Речь Дмитрия Сергеевича тем временем плавно перетекла на рассуждения о воровстве и преступности вообще, он остыл и даже присел в кресла возле станового.

– А вот скажите мне, Петр Маркович, вы имеете дело с преступниками, а не пробовали вы проверить на них антропологическую теорию Ломброзо? Я нахожу ее чрезвычайно любопытной, но с точки зрения политической экономии. Мне кажется, врожденные, наследственные особенности людей, если их верно распознать по внешним признакам, можно и нужно использовать в научном подходе к хозяйствованию.

– Мне ближе криминологические идеи Тарда, если вы о них слышали. Его «Законы подражания» произвели на меня благоприятное впечатление… – ответил Петр Маркович, не желая оспаривать ненавистного ему Ломброзо.

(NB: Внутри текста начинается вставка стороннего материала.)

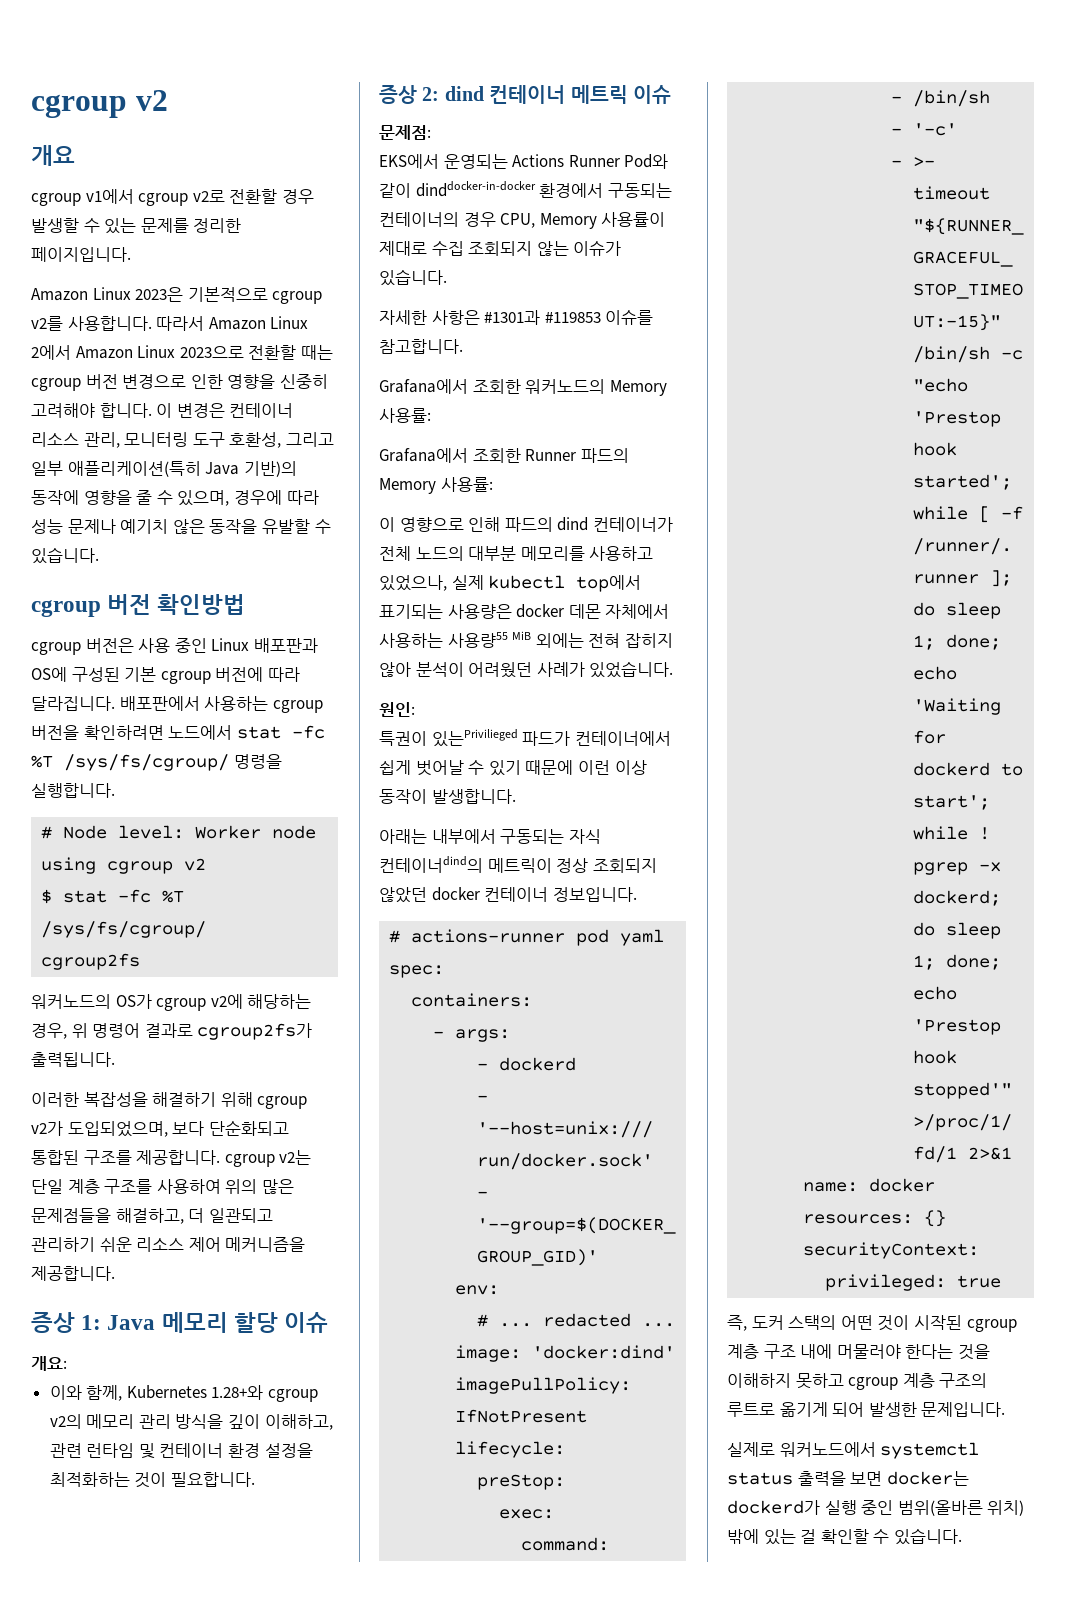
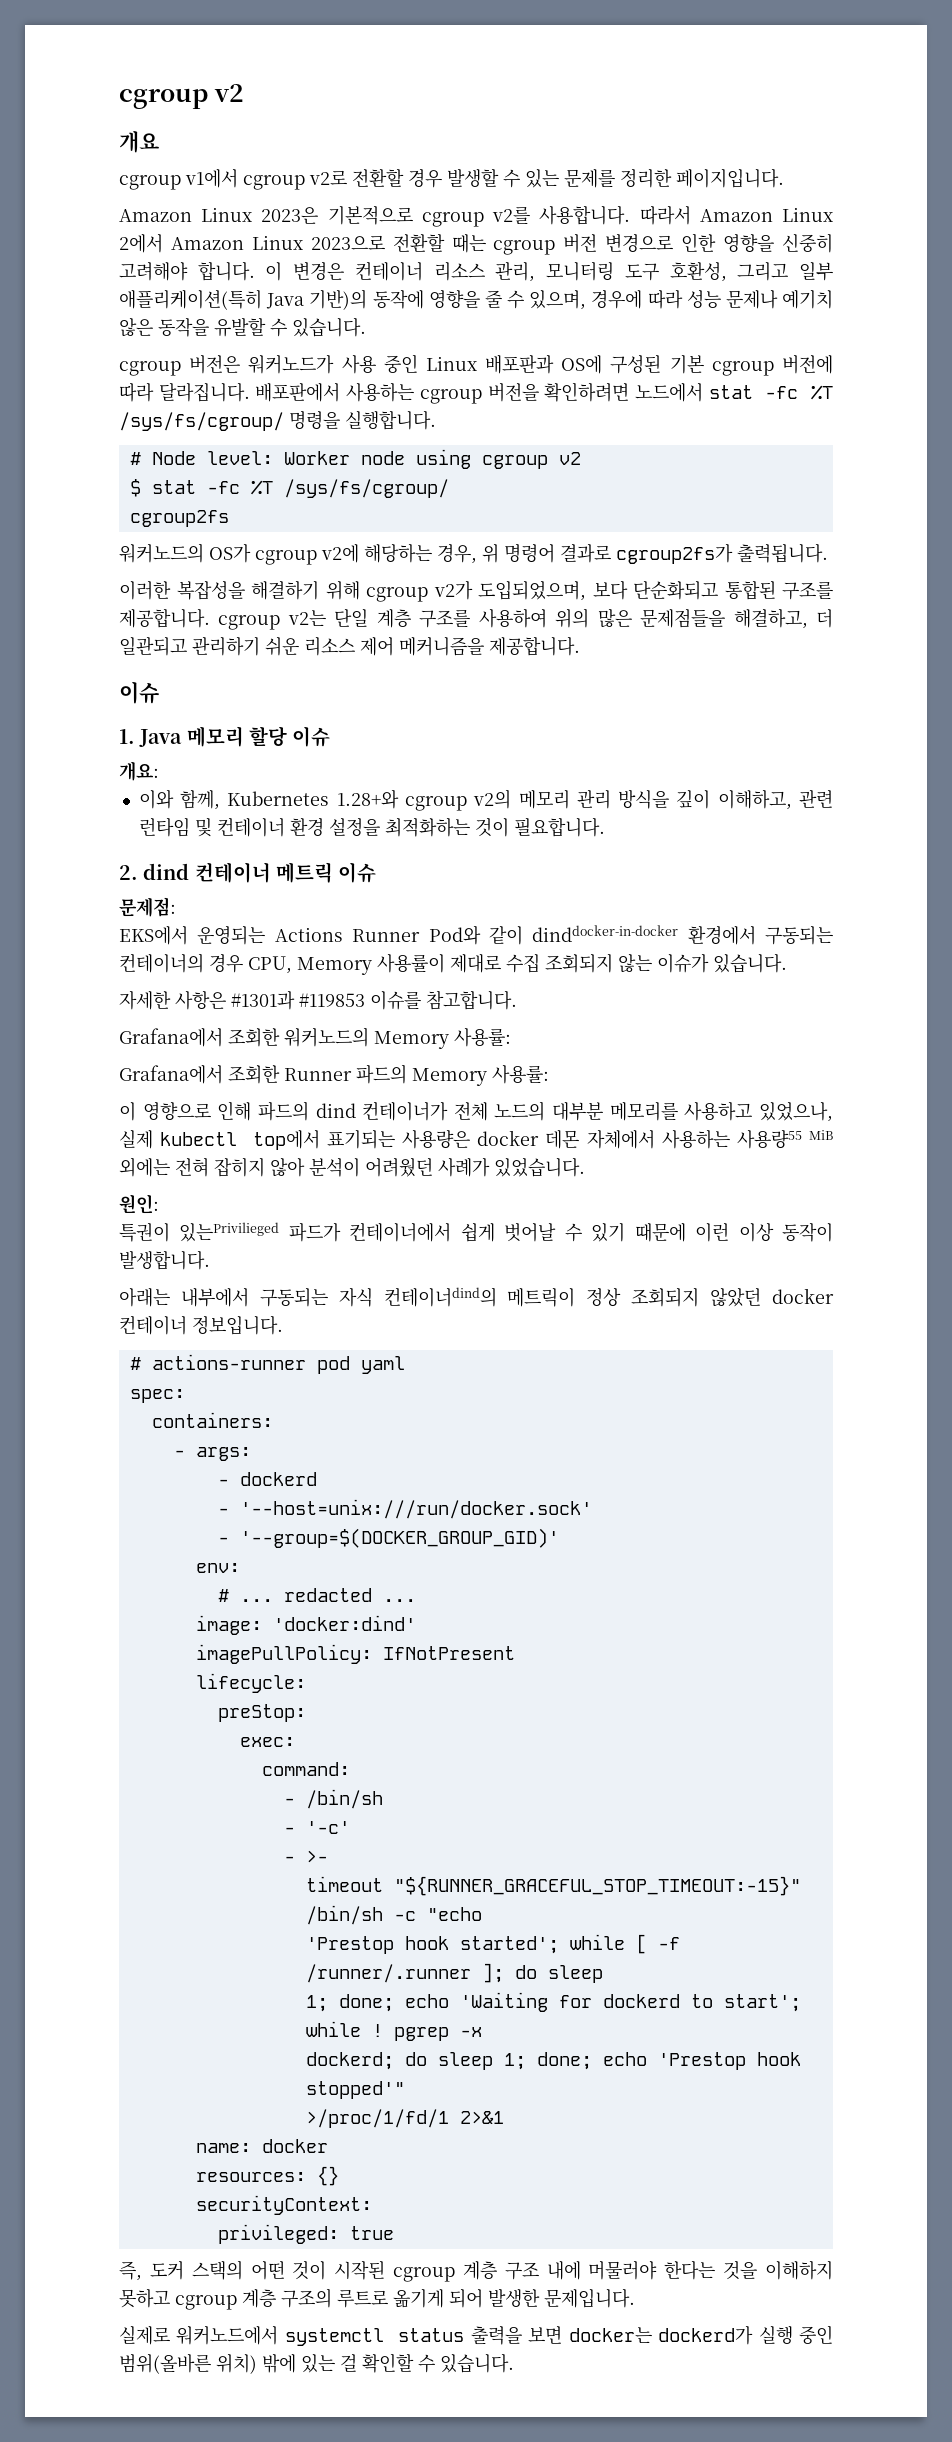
- cgroup 버전 확인방법
- cgroup 버전은 사용 중인 Linux 배포판과 OS에 구성된 기본 cgroup 버전에 따라 달라집니다.
+ cgroup 버전은 워커노드가 사용 중인 Linux 배포판과 OS에 구성된 기본 cgroup 버전에 따라 달라집니다.
  이러한 복잡성을 해결하기 위해 cgroup v2가 도입되었으며, 보다 단순화되고 통합된 구조를 제공합니다. cgroup v2는 단일 계층 구조를 사용하여 위의 많은 문제점들을 해결하고, 더 일관되고 관리하기 쉬운 리소스 제어 메커니즘을 제공합니다.
- 증상 1: Java 메모리 할당 이슈
+ 이슈
+ 1. Java 메모리 할당 이슈
- 증상 2: dind 컨테이너 메트릭 이슈
+ 2. dind 컨테이너 메트릭 이슈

– А мне кажется, антропологическая теория открывает перед нами широчайшие возможности. Опять же, поясню на личном примере. В сентябре я нанимал мужиков убирать картофельное поле. В качестве платы они забирали ботву, но я заранее предполагал возможное воровство и был вынужден следить за работой и воровство пресекать. А теперь представьте, что по внешним признакам я могу определить, склонен человек к воровству или нет, – мои усилия по надзору за работой можно сократить в несколько раз! Или возьмем ваш случай: по характеру преступления вы можете заранее определить внешние признаки душегуба – круг поисков заметно сужается!

Петр Маркович подумал, что Мерлину не стоит так много времени проводить в одиночестве, наедине со своими мыслями и книгами… Критическое отношение к собственным рассуждениям вырабатывается в беседах не с единомышленниками, но с оппонентами. Надо же, расплатиться за уборку поля ботвой! Нужно ли для этого изучать идеи Адама Смита или можно обойтись практической сметкой?